Prelude – Autumn 1992

It is done.

I took a deep breath of the insense filled air and surveyed the scene.

On my knees, I looked up in the gloom and the dim candle light illuminated the gold pentacle hanging on the backdrop before me, seeming to float off the black velvet towards me. My ears were ringing from the explosion of party poppers leaving colourful streamers all over the shrine and the handiwork of my past seven months of magickal work. The sound from the gunpowder was still ringing in my ears and it’s smell migled with the coconut insense.
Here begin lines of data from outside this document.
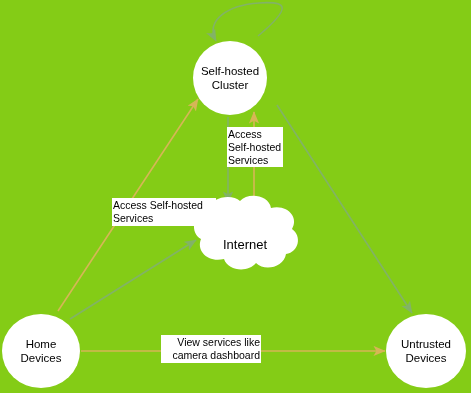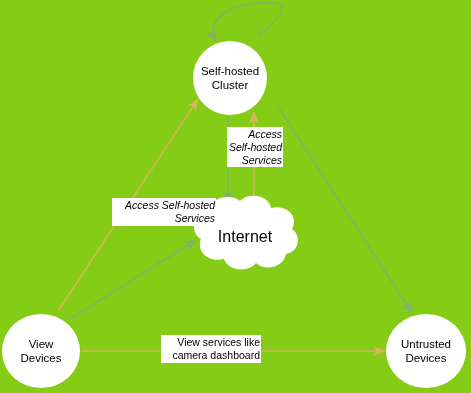"Access" .lbl-center { font-style: italic -> none; text-align: right -> left }
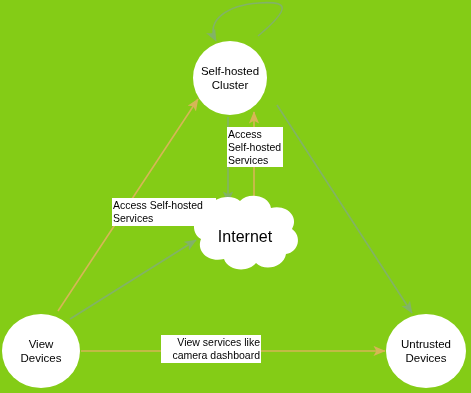"Internet" .cloud-label { font-size: 16px -> 13px; top: 4px -> 12px }
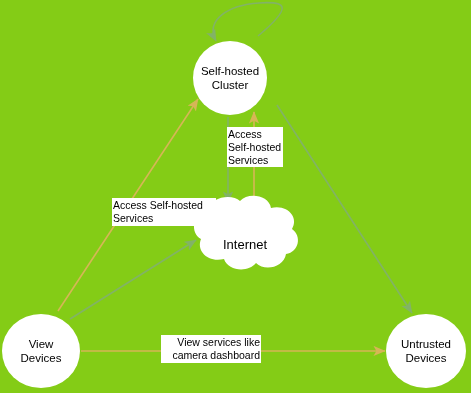"View" span { text: View -> Home }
I looked down at my future life. The little models I had made of my life to come. A graduate degree (I had no schooling), a house, world travel, spiritual power, money and income and the real piece de la resistance a wife. It was all real in my mind. Every day for seven months I had worked on these ‘models’, chanting, meditating, visualising. Empowering them each moon cycle with energy, writing down my intentions with belief and emotion, to leave my broken European life, friendless, jobbless, penniless, and to live the life which had now unfolded in my mind, solidified in the chaos ritual of my own making, sactified by goetic spirits and the energy of petitioned Gods and Goddesses from ancient cultures. On the astral plane it was already real, I was there, living in the tropics, rich, popluar, loved – and the reality of the broken, unhappy boy kneeling before the homemade shrine was a fading ghost world melting out of existence.

There was excitment, and fear… and also a sense of sadness. In the centre of the shrine were the two voodoo dolls that had become so central to my life. I could say my only hope, but my life also. I’d handstitched them and slowly filled them with magickal herbs of abundance, the ashes of my burned wishes, auspicious planetary flowerspetals, every occult correspondence I could think of. They were the anchor of the inner life I was now living, away from the greyness and cold lonliness of my earthly, dying ghost past, to my current astral place, my future, a wife and home in a new world.

A glance at the props around the shrine, Asia travel guidebooks, passport cover, travel washing line, absurd things I’d spent my unemplyment checks on… but I was so sure that reality was about to change. Soon, now, all this would be gone. The dolls, the models, magickal scripts, talisman, months of magickal work, to be sewn up in the black silk that it all now rested on, weighted with the italian marble egg purchased especially for the task at hand: to take the sewn magick, an auspicious hour, to the Serpentine Lake in London and dropped forever into it’s depths, together with my thoughts and attention about a life I had decided to no longer aknowledge nor live.